Routing
Latency-based Routing
Route requests to the fastest provider based on real-time performance tracking.
Latency-based Routing
Latency-based routing is a provider-centric strategy that automatically selects the fastest provider in your network. It maintains a rolling average of response times to ensure your users always get the snappiest experience.
Configuration
To enable latency-based routing, set your strategy to latency-based.
routing:
strategy: "latency-based"How it Works
The router uses a internal Scoring System to evaluate providers:
- Scoring: Octo Router tracks the Time to First Byte (TTFB) and total response time for every request across all providers.
- The "Best" Choice: When a request comes in, the router selects the provider with the lowest current latency score.
- Exploration Phase: To prevent "stale" data, providers with no recent history (Score = 0) are prioritized and selected randomly to refresh their performance metrics.
Interaction with Semantic Policies
Latency-based routing works in tandem with Semantic Policies:
- Filtering: The semantic policy first filters the list of providers based on the user's intent or required capabilities.
- Latency Selection: The router then picks the fastest provider from that filtered subset.

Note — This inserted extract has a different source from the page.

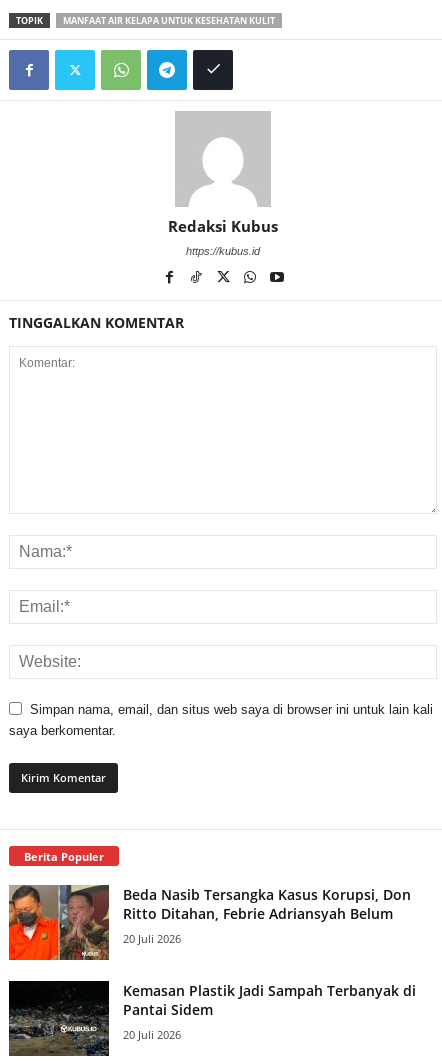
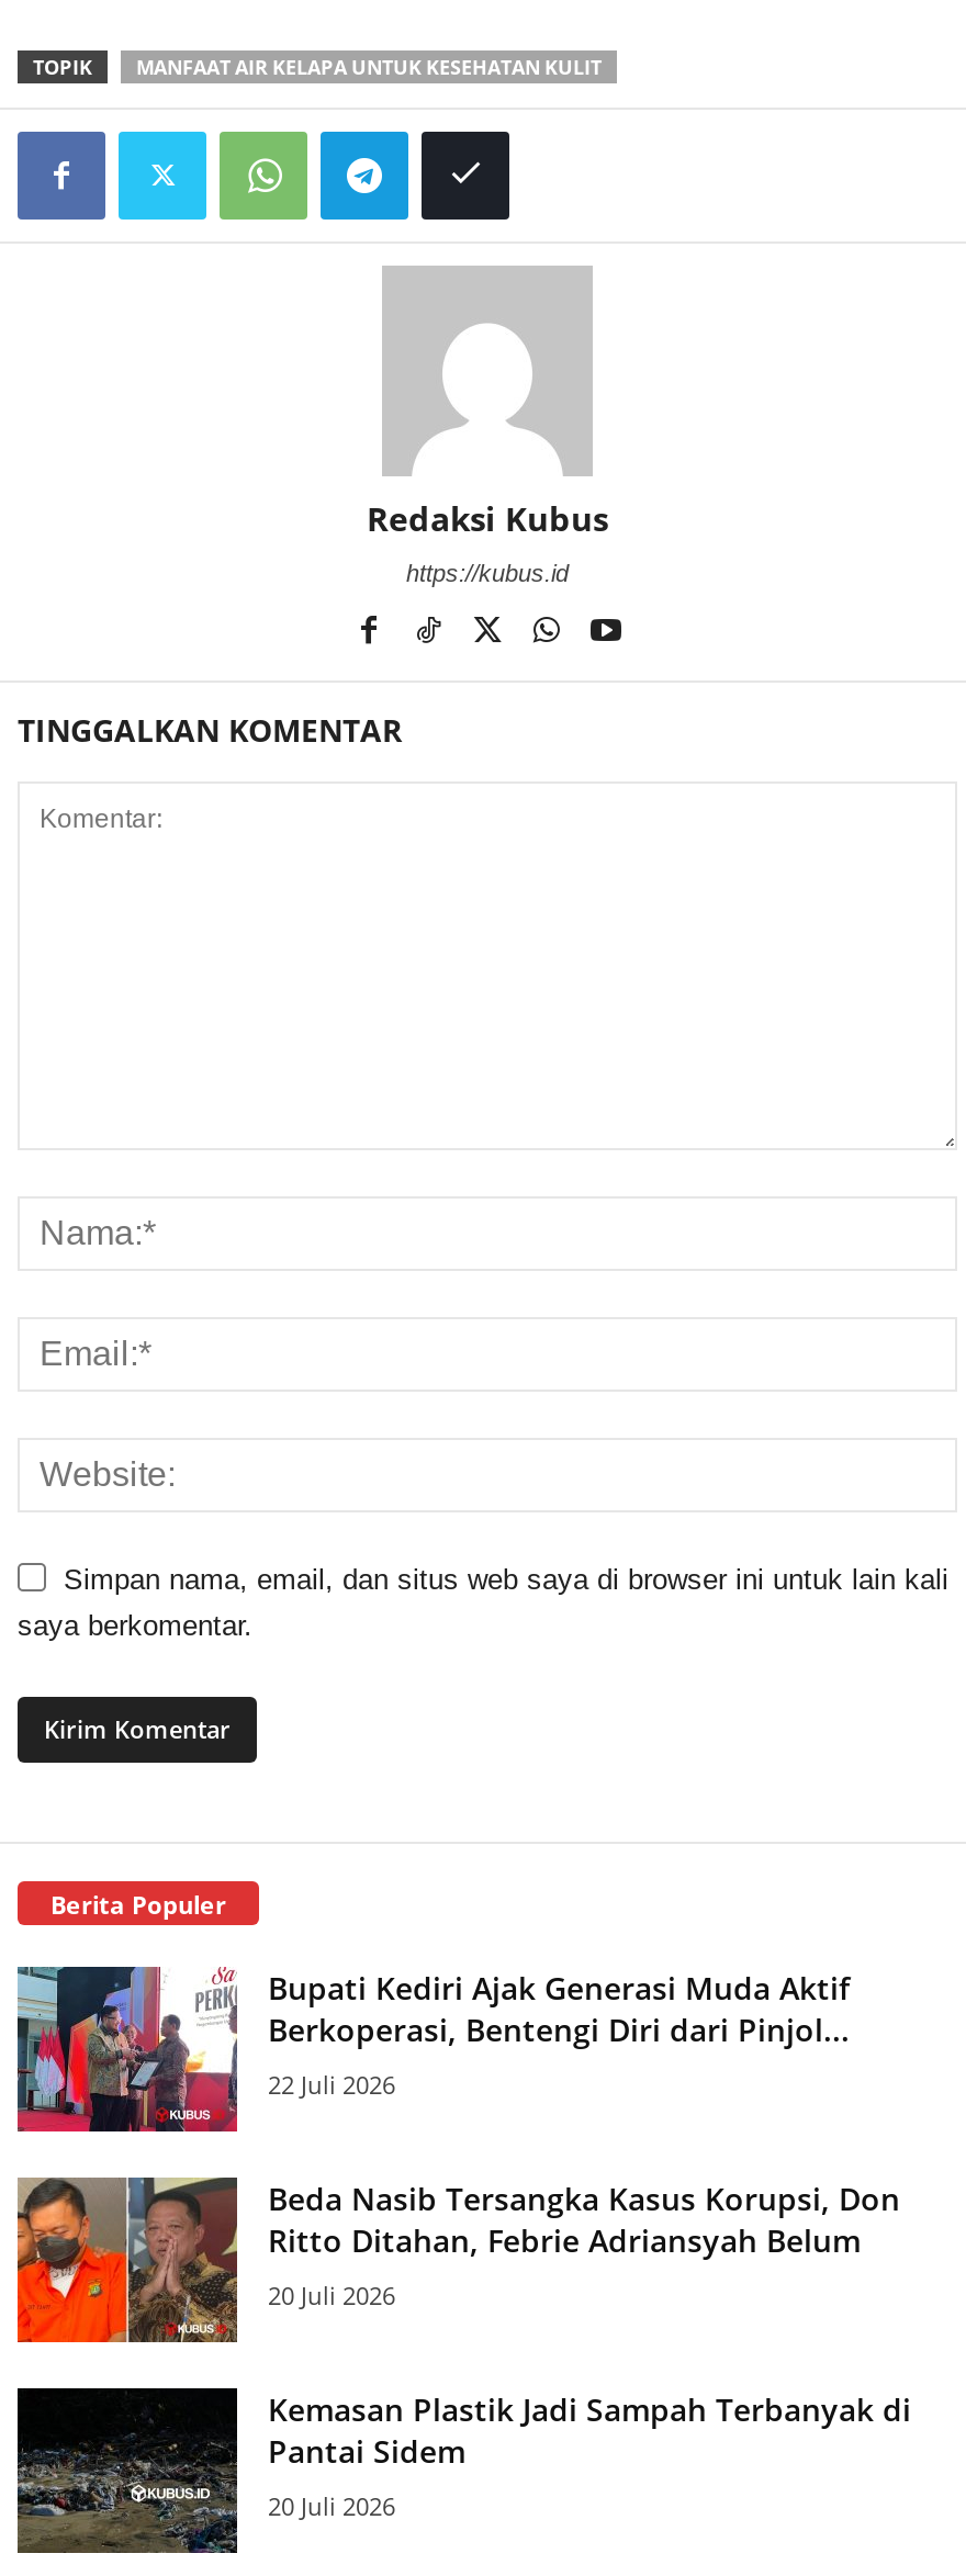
none -> [15,1965,850,2134] [image] | Bupati Kediri Ajak Generasi Muda Aktif | Berkoperasi, Bentengi Diri dari Pinjol... | 22 Juli 2026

Summary: Latency-based vs Others
| Feature | Latency-Based | Weighted Strategy | Cost-Based |
|---|---|---|---|
| Primary Unit | Provider | Provider | Model |
| Logic | Fastest Response | Traffic distribution (%) | Minimum cost (USD) |
| Model Choice | Uses provider's default | Uses provider's default | Picks best in catalog |
| Best For | Real-time apps & UX | Load balancing | Cost optimization |